▸ PROBLEM DETAILS:
Give an unaltered copy of the listing below, minus its pictures.

▸ DATASET EXCERPTS:
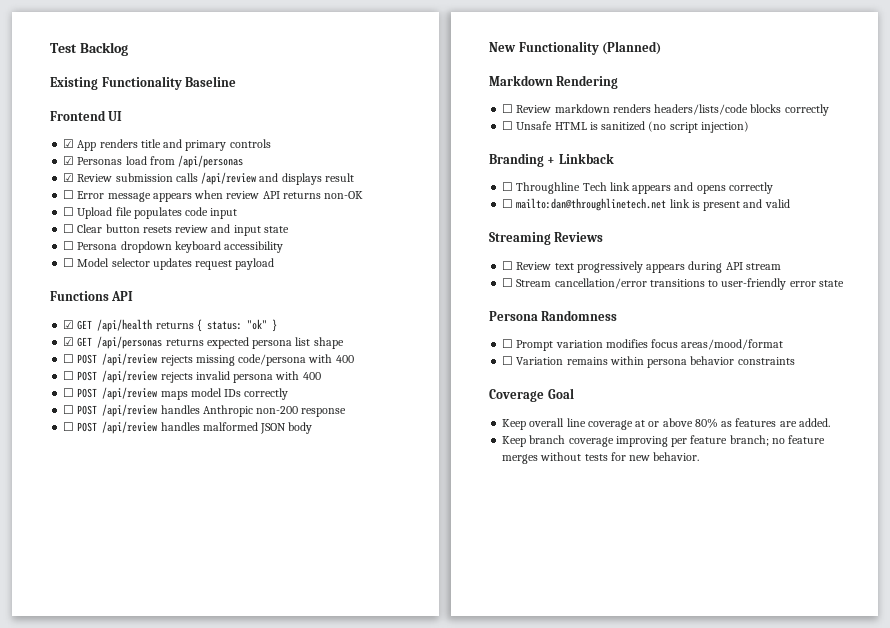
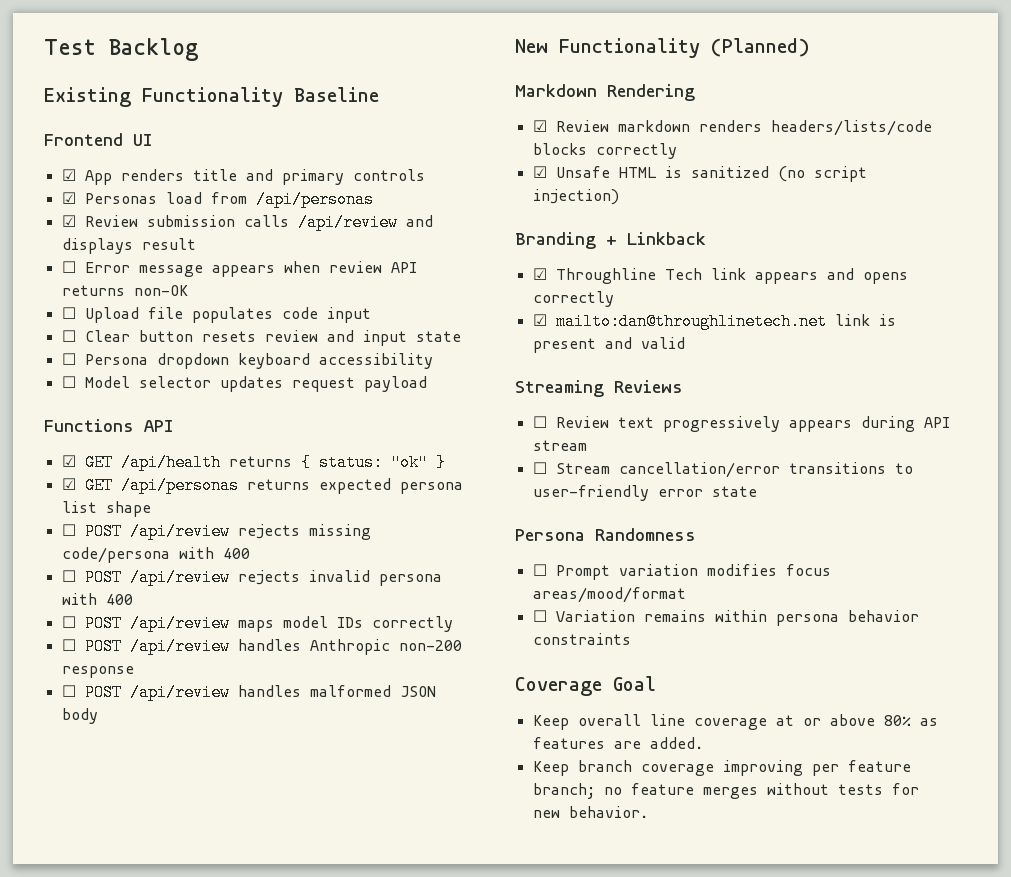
- ☐ Review markdown renders headers/lists/code blocks correctly
+ ☑ Review markdown renders headers/lists/code blocks correctly
- ☐ Unsafe HTML is sanitized (no script injection)
+ ☑ Unsafe HTML is sanitized (no script injection)
- ☐ Throughline Tech link appears and opens correctly
+ ☑ Throughline Tech link appears and opens correctly
- ☐ mailto:dan@throughlinetech.net link is present and valid
+ ☑ mailto:dan@throughlinetech.net link is present and valid

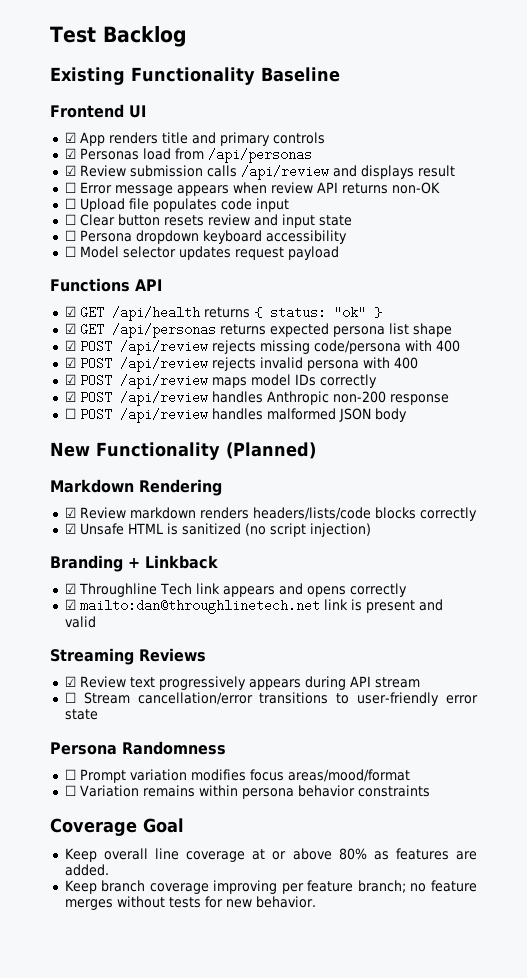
- ☐ POST /api/review rejects missing code/persona with 400
+ ☑ POST /api/review rejects missing code/persona with 400
- ☐ POST /api/review rejects invalid persona with 400
+ ☑ POST /api/review rejects invalid persona with 400
- ☐ POST /api/review maps model IDs correctly
+ ☑ POST /api/review maps model IDs correctly
- ☐ POST /api/review handles Anthropic non-200 response
+ ☑ POST /api/review handles Anthropic non-200 response
- ☐ Review text progressively appears during API stream
+ ☑ Review text progressively appears during API stream

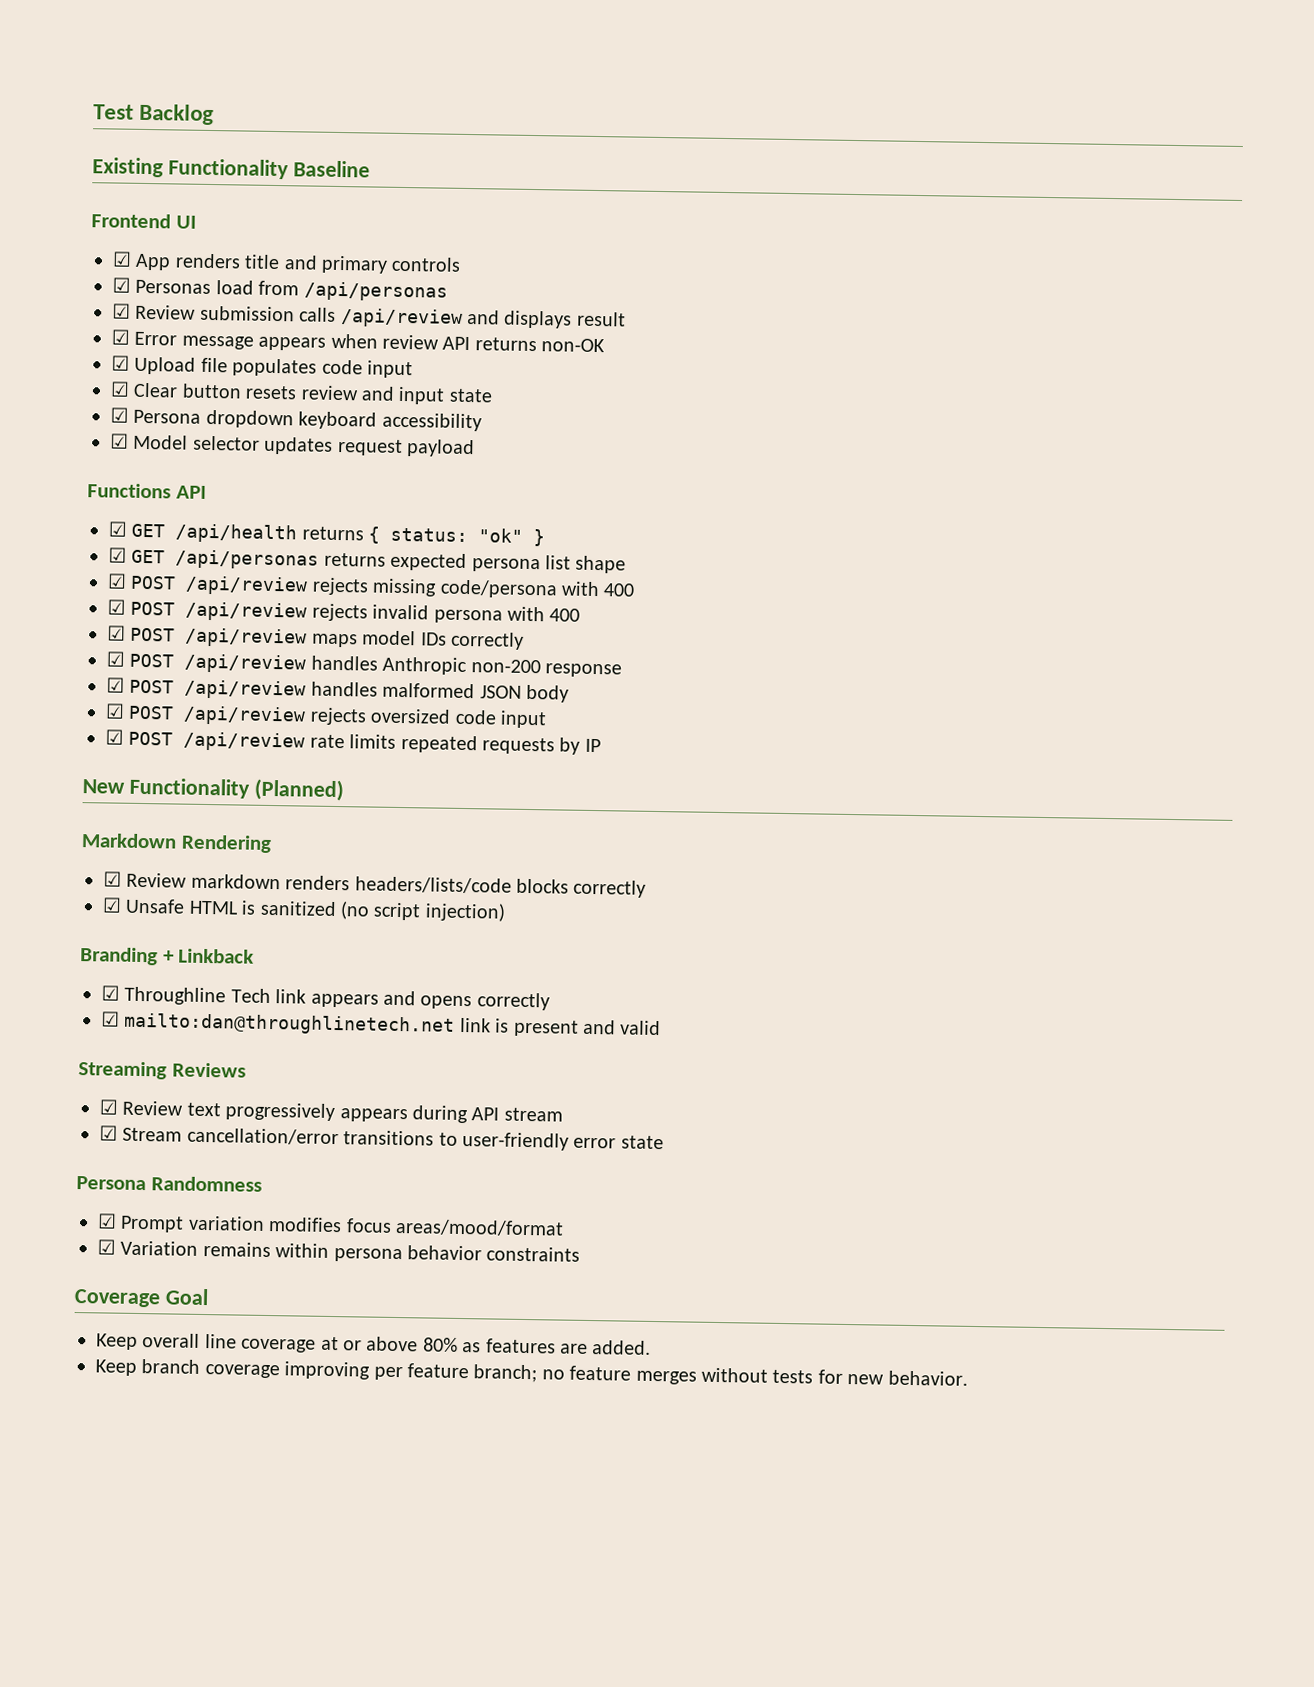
- ☐ Error message appears when review API returns non-OK
+ ☑ Error message appears when review API returns non-OK
- ☐ Upload file populates code input
+ ☑ Upload file populates code input
- ☐ Clear button resets review and input state
+ ☑ Clear button resets review and input state
- ☐ Persona dropdown keyboard accessibility
+ ☑ Persona dropdown keyboard accessibility
- ☐ Model selector updates request payload
+ ☑ Model selector updates request payload
- ☐ POST /api/review handles malformed JSON body
+ ☑ POST /api/review handles malformed JSON body
+ ☑ POST /api/review rejects oversized code input
+ ☑ POST /api/review rate limits repeated requests by IP
- ☐ Stream cancellation/error transitions to user-friendly error state
+ ☑ Stream cancellation/error transitions to user-friendly error state
- ☐ Prompt variation modifies focus areas/mood/format
+ ☑ Prompt variation modifies focus areas/mood/format
- ☐ Variation remains within persona behavior constraints
+ ☑ Variation remains within persona behavior constraints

▸ REPLY TO THE TASK:
- ☐ Review markdown renders headers/lists/code blocks correctly
+ ☑ Review markdown renders headers/lists/code blocks correctly
- ☐ Unsafe HTML is sanitized (no script injection)
+ ☑ Unsafe HTML is sanitized (no script injection)
- ☐ Throughline Tech link appears and opens correctly
+ ☑ Throughline Tech link appears and opens correctly
- ☐ mailto:dan@throughlinetech.net link is present and valid
+ ☑ mailto:dan@throughlinetech.net link is present and valid

- ☐ POST /api/review rejects missing code/persona with 400
+ ☑ POST /api/review rejects missing code/persona with 400
- ☐ POST /api/review rejects invalid persona with 400
+ ☑ POST /api/review rejects invalid persona with 400
- ☐ POST /api/review maps model IDs correctly
+ ☑ POST /api/review maps model IDs correctly
- ☐ POST /api/review handles Anthropic non-200 response
+ ☑ POST /api/review handles Anthropic non-200 response
- ☐ Review text progressively appears during API stream
+ ☑ Review text progressively appears during API stream

- ☐ Error message appears when review API returns non-OK
+ ☑ Error message appears when review API returns non-OK
- ☐ Upload file populates code input
+ ☑ Upload file populates code input
- ☐ Clear button resets review and input state
+ ☑ Clear button resets review and input state
- ☐ Persona dropdown keyboard accessibility
+ ☑ Persona dropdown keyboard accessibility
- ☐ Model selector updates request payload
+ ☑ Model selector updates request payload
- ☐ POST /api/review handles malformed JSON body
+ ☑ POST /api/review handles malformed JSON body
+ ☑ POST /api/review rejects oversized code input
+ ☑ POST /api/review rate limits repeated requests by IP
- ☐ Stream cancellation/error transitions to user-friendly error state
+ ☑ Stream cancellation/error transitions to user-friendly error state
- ☐ Prompt variation modifies focus areas/mood/format
+ ☑ Prompt variation modifies focus areas/mood/format
- ☐ Variation remains within persona behavior constraints
+ ☑ Variation remains within persona behavior constraints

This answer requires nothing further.